Well said, AJ, it's that control and the need for control. And that goes back to being colonised and being enslaved. Right there.
Absolutely. Absolutely. I mean, you know, if we could if we could only get past the need to control and let people...give people the space to articulate their needs, to have their needs met, to manage their time to manage their space to manage their mind-bodies. Wouldn't that be so much better a world for all of us? That sounds like the ultimate in decolonisation to me.
Oh, my God, and that would straight up solve a solid 95% of our problems by default. Because that's exactly the thing right? It's like as long as there is this... and I think that this this point about pathology - patholigization- words are something that are escaping me today. It's something I've thought about a lot too because I think about how never before in the history of our species have we been inundated with this much variety and complexity and our core, lizard brain that took millennia to develop is now having to contend with changes on time horizons that were completely unheard of, unimaginable in our evolutionary heritage. So it's like, yes, there is so much power in language. That is something that absolutely categorically cannot be denied. And sometimes yes, having the the label if you will, for lack of a better word, can help catalyse that community can help you find your people. And that's so crucial because that's exactly what colonisation takes away from us. If you look at like your standard coloniser oppressor handbook that is like literally option number one. Is isolate everyone from each other and from themselves because that's how people become easier to control. So coming together in these communities, however we approach them is so powerful, but absolutely I'm right with you AJ. There is a there is some pathologize ation there that is just a normal, measured of well, not even normal, because that's also colonised. So you see how pervasive this issue is even in our language. Is a understandable response to a world on fire.
And I just picking up on something you mentioned Asmara, the importance of language of rejecting labels that don't work for us and coming up with new ways to talk about the things. You know, it makes a difference. Whether you consider someone a minority or a person of the global majority. It makes a difference whether you describe someone as a slave or someone as an enslaved. Right, all of those, they seem like small things, but they're huge things, their mindset shifts, and they're part of decolonizing the mind, changing the language we use to put accountability and responsibility where it lies. And so I think that is definitely something that we can all do is be intentional about the language that we use as part of the process of decolonization.

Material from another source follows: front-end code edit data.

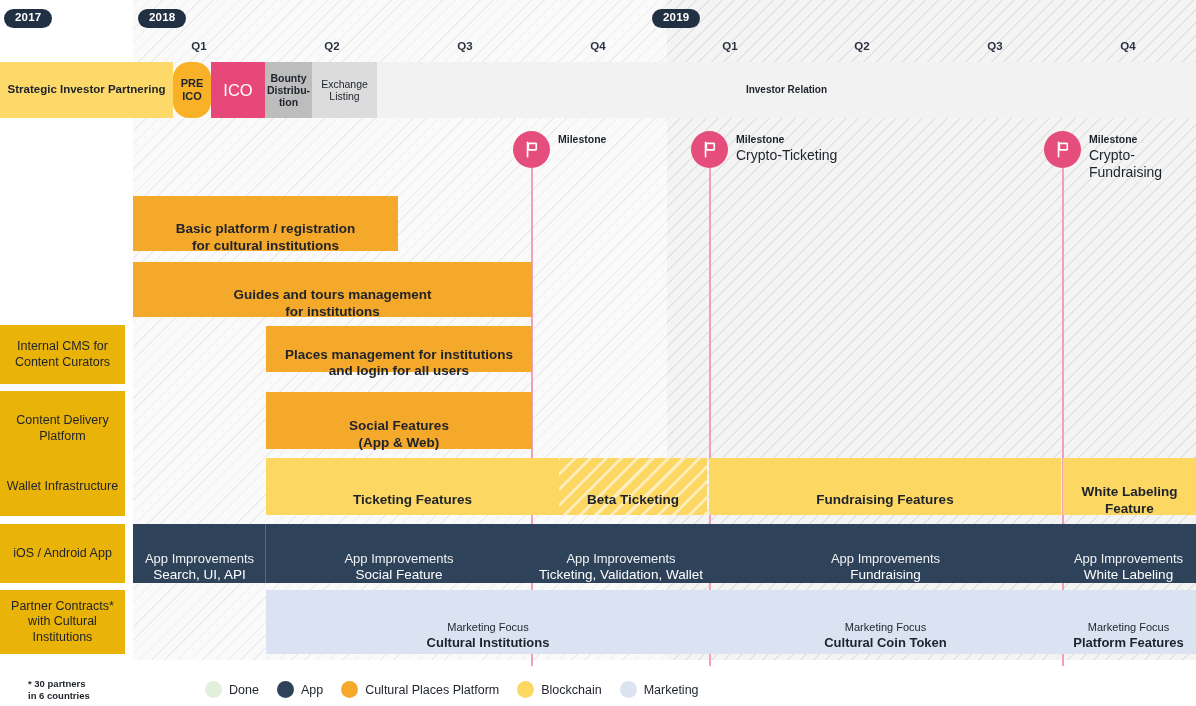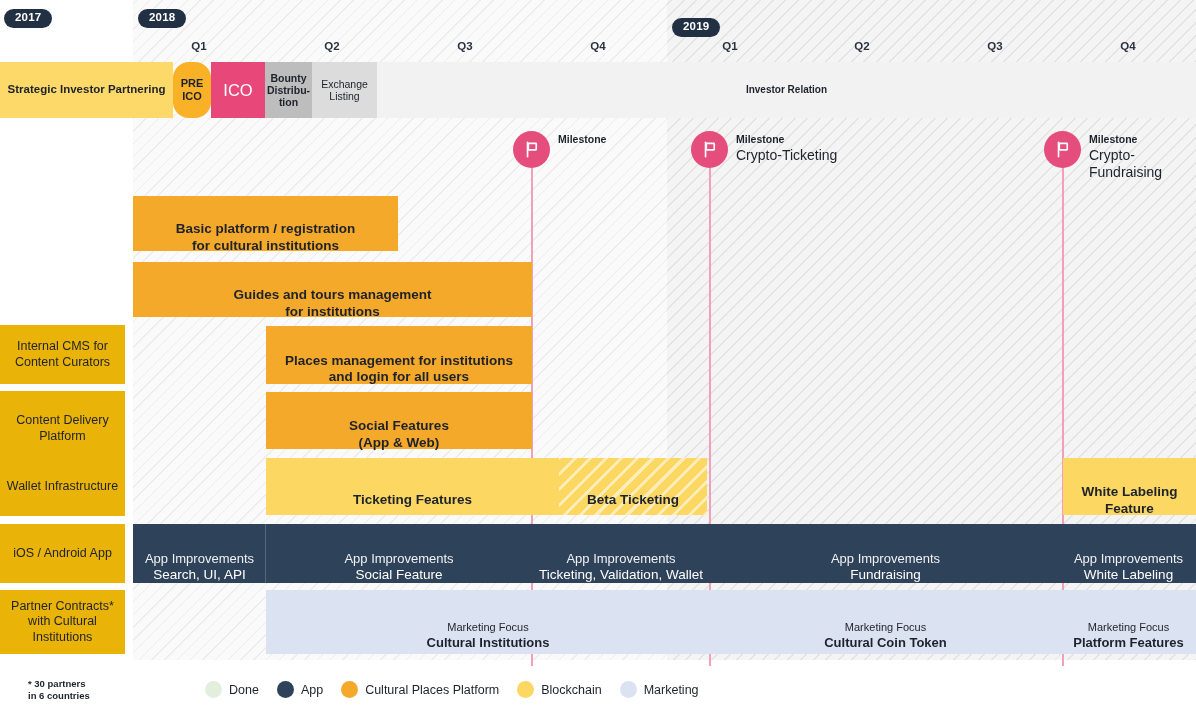"2019" #year-2019 { left: 672px -> 652px; margin-top: 9px -> none }
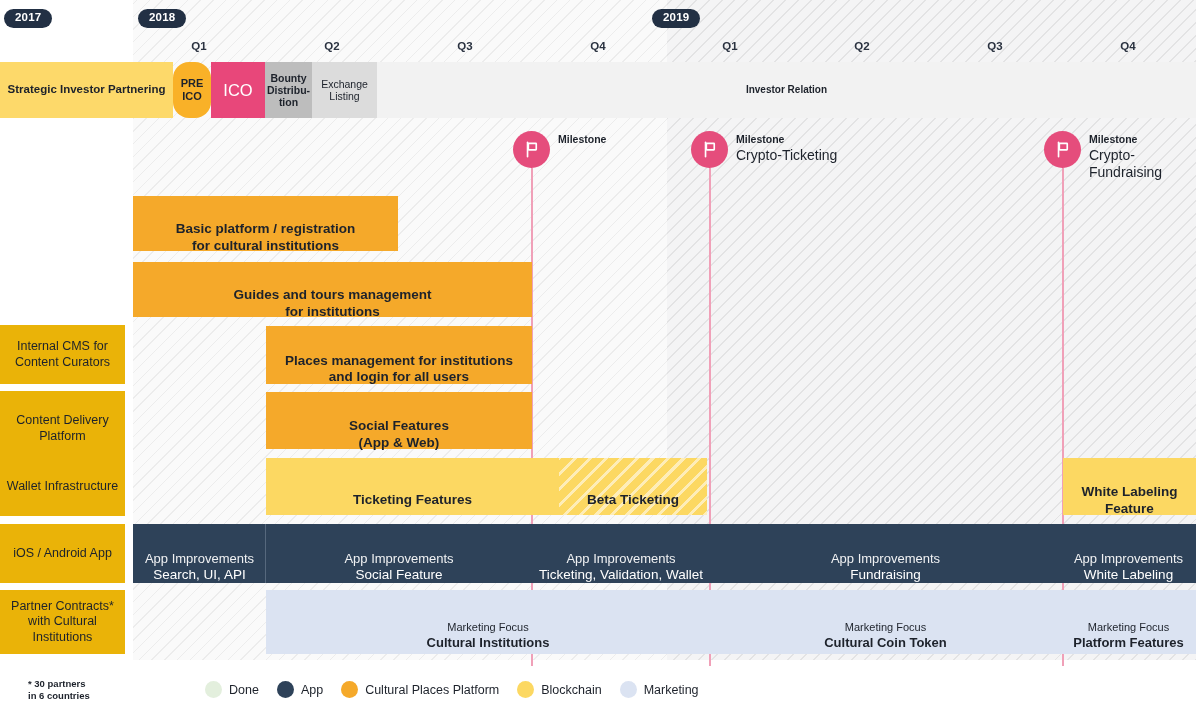"Places management for institutions" div.bar { height: 58px -> 46px }
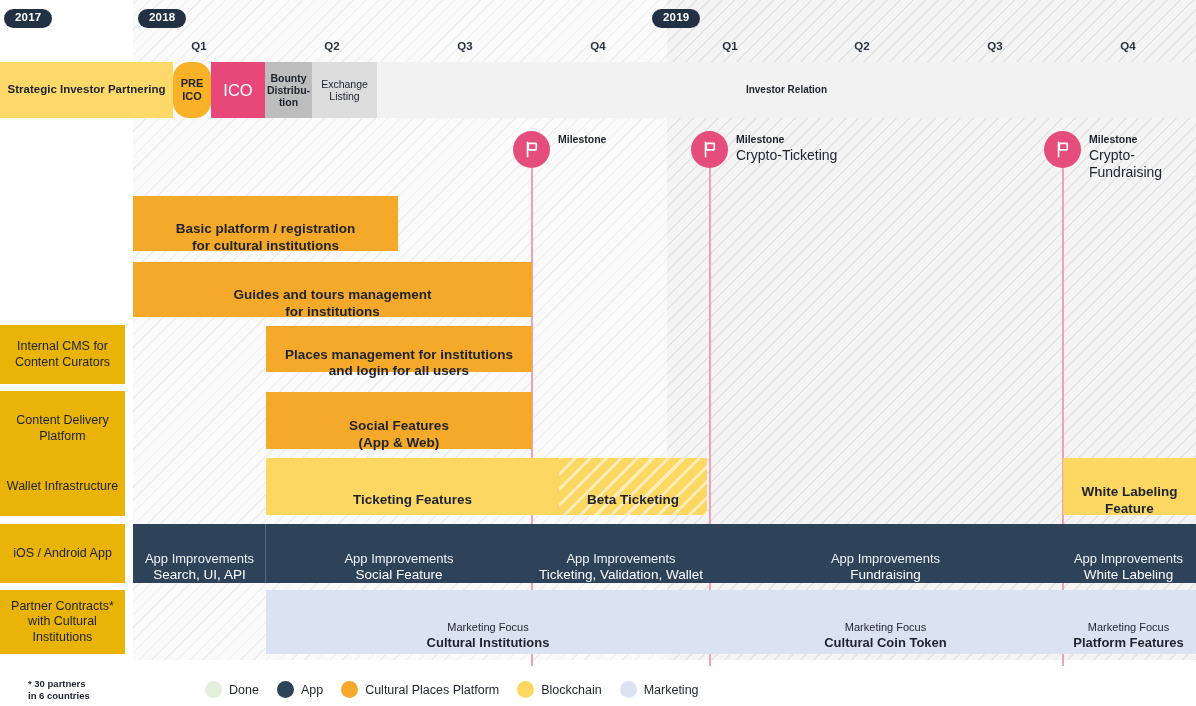"Fundraising Features" div.bar { html: none -> <div> <span>Fundraising Features</span> </div> }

Yeah, absolutely. And be willing to support and hold space for each other too, because, boy, howdy, are we going to make an absolute mess of it sometimes, and I think that being and this coming back again to that artificial urgency if we can cultivate patience with ourselves and with our community, not with the coloniser because they've they've had enough. Like we are done being patient with them to get their shit together to try to you know, cajole us into thinking that oh, you know, we're creating something better and it's gonna elevate everyone and it's gonna do all these things. It's like no, the purpose of a system is what it does. And if what it does is systematically disenfranchises people, it harms people by default. Please do not come to me and preach to me that oh, you know, we're going to we're going to do wellness initiatives, and we're going to do this and we're going to do that. It's like, No, that is all symptomatic solutions, and we're not here for that anymore. So I this is...
That sounds like a good lead in for you to talk about systems change, Asmara.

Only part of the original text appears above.